Subject: Re: ICMP specification
To: None <email@example.com>
From: Robert Elz <kre@munnari.OZ.AU>
Date: 10/05/1998 12:15:30
Date: Sun, 04 Oct 1998 15:17:35 -0700
From: Dennis Ferguson <firstname.lastname@example.org>
Also ICMP where the first sentence suggests this is talking about
sending errors in response to errors rather than a general restriction.
Yes .. in fact, if you think about ICMP for a second, you'll see that the
"never send an ICMP in response to an ICMP message" as a general rule would
be absurd - by itself that would mean you couldn't send an ICMP echo response
as a response to an ICMP echo request!
In another message...
From: Marc Slemko <email@example.com>
Date: Sun, 4 Oct 1998 14:46:48 -0700 (PDT)
At the time Unix traceroute was implemented, the world was a different
place and many routers wouldn't send ICMP in response to ICMP.
No, that wasn't the reason.

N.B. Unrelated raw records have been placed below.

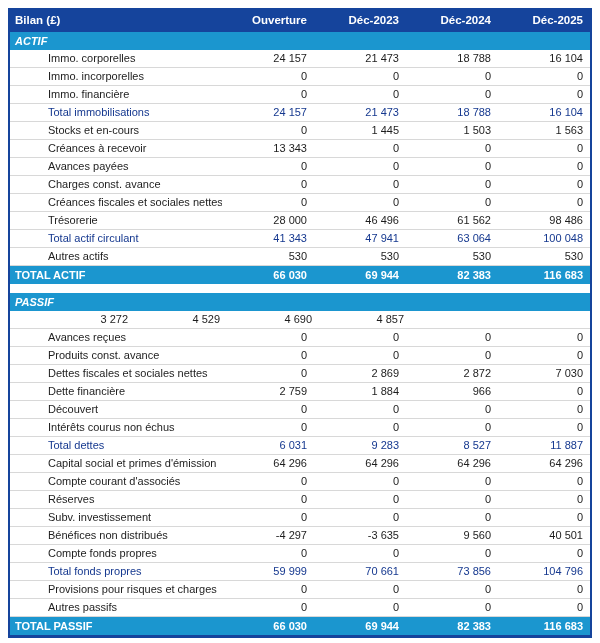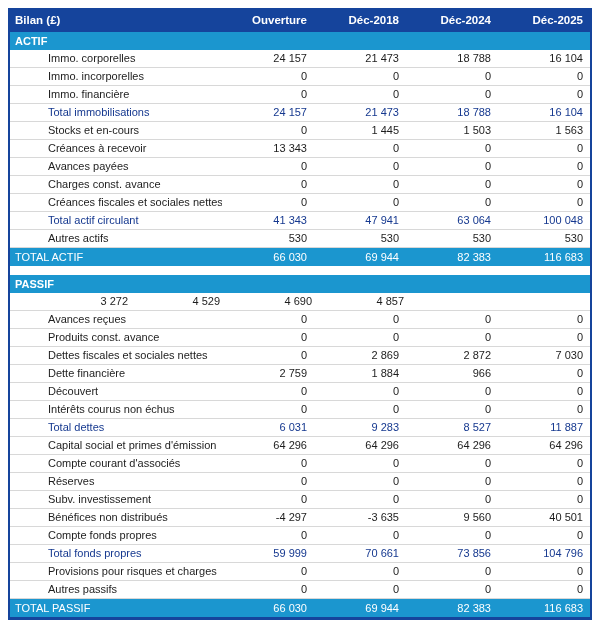--- a/index.html
+++ b/index.html
@@ -41,33 +41,34 @@
     height: 22px;
     background: var(--navy);
     color: #ffffff;
     font-weight: bold;
     font-size: 11.5px;
   }
   .row.section-row {
     background: var(--blue);
     color: #ffffff;
     font-weight: bold;
+    font-style: italic;
   }
   .row.normal, .row.subtotal {
     border-bottom: 1px solid var(--divider);
     padding-left: 33px;
   }
   .row.subtotal {
     font-weight: normal;
     color: var(--subtotal-text);
   }
   .row.grand {
     background: var(--blue);
     color: #ffffff;
-    font-weight: normal;
+    font-weight: bold;
   }
   .label {
     flex: 1 1 auto;
     padding-left: 5px;
     white-space: nowrap;
     overflow: hidden;
   }
   .val {
     flex: 0 0 92px;
     width: 92px;
@@ -81,21 +82,21 @@
   }
 </style>
 </head>
 <body>
 
 <div class="sheet">
   <div class="tbl">
     <div class="row head">
       <div class="label">Bilan (£)</div>
       <div class="val">Ouverture</div>
-      <div class="val">Déc-2018</div>
+      <div class="val">Déc-2023</div>
       <div class="val">Déc-2024</div>
       <div class="val">Déc-2025</div>
     </div>
     <div id="tbl-body">
         <div class="row section-row">
           <div class="label">ACTIF</div>
         </div>
         <div class="row normal">
           <div class="label">Immo. corporelles</div>
           <div class="val">24 157</div>
@@ -152,20 +153,27 @@
           <div class="val">0</div>
           <div class="val">0</div>
         </div>
         <div class="row normal">
           <div class="label">Créances fiscales et sociales nettes</div>
           <div class="val">0</div>
           <div class="val">0</div>
           <div class="val">0</div>
           <div class="val">0</div>
         </div>
+        <div class="row normal">
+          <div class="label">Trésorerie</div>
+          <div class="val">28 000</div>
+          <div class="val">46 496</div>
+          <div class="val">61 562</div>
+          <div class="val">98 486</div>
+        </div>
         <div class="row subtotal">
           <div class="label">Total actif circulant</div>
           <div class="val">41 343</div>
           <div class="val">47 941</div>
           <div class="val">63 064</div>
           <div class="val">100 048</div>
         </div>
         <div class="row normal">
           <div class="label">Autres actifs</div>
           <div class="val">530</div>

Traceroute uses udp because udp is "real"
traffic - that is, routers are going to be routing udp packets just the
same way they process any other packets between the source and destination.
ICMP is occasionally treated somewhat specially. If you want honest
traceroute reports it is better to get them from packets as close to being
real traffic as possible.
On the other hand (and as a wild guess the reason for switching to ICMP)
ICMP packets are less frequently filtered than anything else floating around.
If you want to find the route to somewhere through a firewall, ICMP has
a better chance of actually working than random UDP traffic does.